Has Anyone Ever Used These ‘Farm Work’ Records from Portland?

A 1918 Oregon newspaper has an interesting article about an effort in Portland, Oregon, to enlist farm worker volunteers to help save that year’s crops, due to the labor shortage caused by WWI.

500 to Push Hoes, Oregonian newspaper article 14 July 1918

Oregonian (Portland, Oregon), 14 July 1918, page 14

The old newspaper article reads: “Vacation helpers are going to have a big part in saving the Oregon farm crops this year.” People from all walks of life volunteered in this area-wide effort to assist local farmers in saving that year’s crops.

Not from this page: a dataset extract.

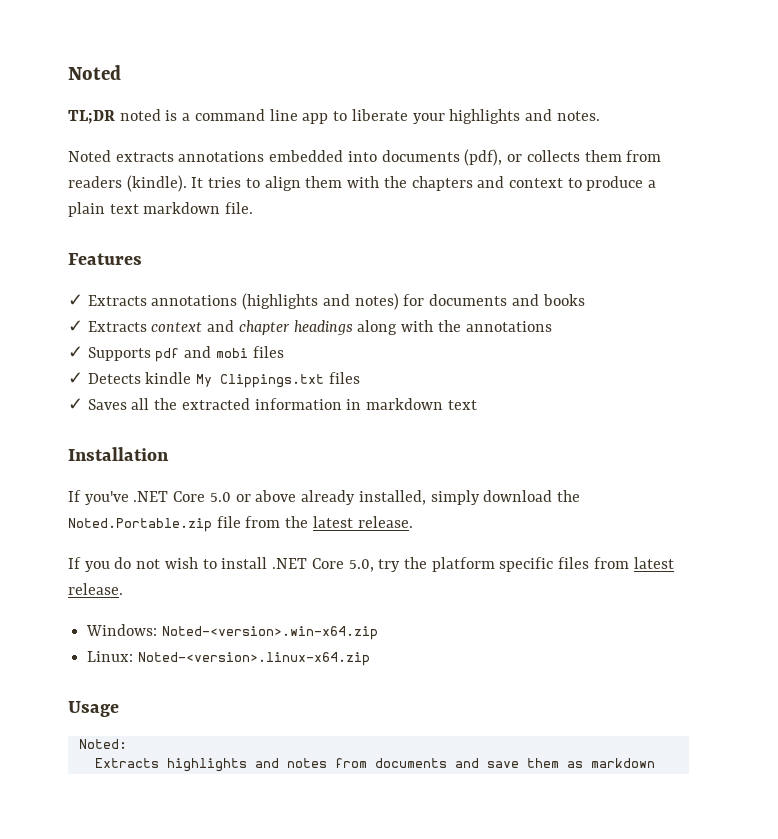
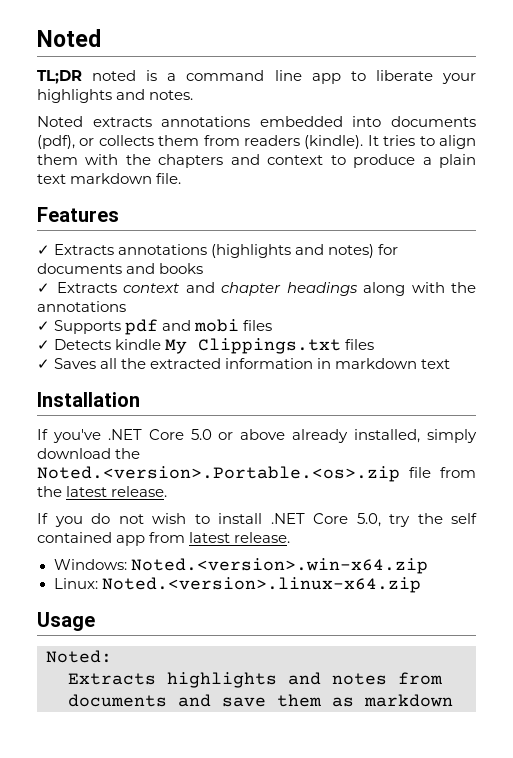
[68,518,212,532] Noted.Portable.zip -> [37,466,400,482] Noted.<version>.Portable.<os>.zip
[431,557,590,572] platform specific files -> [451,513,477,524] [37,532,146,546] self contained app
[161,626,378,640] Noted-<version>.win-x64.zip -> [130,558,428,574] Noted.<version>.win-x64.zip
[137,652,370,666] Noted-<version>.linux-x64.zip -> [101,577,421,593] Noted.<version>.linux-x64.zip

As the historical newspaper article reports: “More than 500 have signed up the enlistment cards volunteering to devote their vacation time to beneficial service at going wages for the kind of work they may be assigned to do.”

Hmm…those enlistment for farm work cards would be a handy genealogical resource for family historians researching ancestors from the World War I era.

illustration of farm work enlistment cards, Oregonian newspaper article 14 July 1918

Oregonian (Portland, Oregon), 14 July 1918, page 14

The Oregonian’s article showed the above illustration with the caption: “Facsimile of enlistment cards actually signed by well-known citizens.”

One question on the “Enlistment for Farm Work” form was: “Would you ‘rough it’ with other help on [the] farm?”

A volunteer named A. Earl Kenworthy, a 31-year-old undertaker, answered: “You bet your boots.” He was all-in to help.

Did these Portland farm work records survive? Has anyone used them for genealogy research? Where are these old farm work records now?

Powered By DT Author Box

Written by Thomas Jay Kemp

Thomas Jay Kemp

Thomas Jay Kemp is the Director of Genealogy Products at GenealogyBank. Tom Kemp is an internationally known librarian and archivist – he is the author of over 35 genealogy books and hundreds of articles about genealogy and family history.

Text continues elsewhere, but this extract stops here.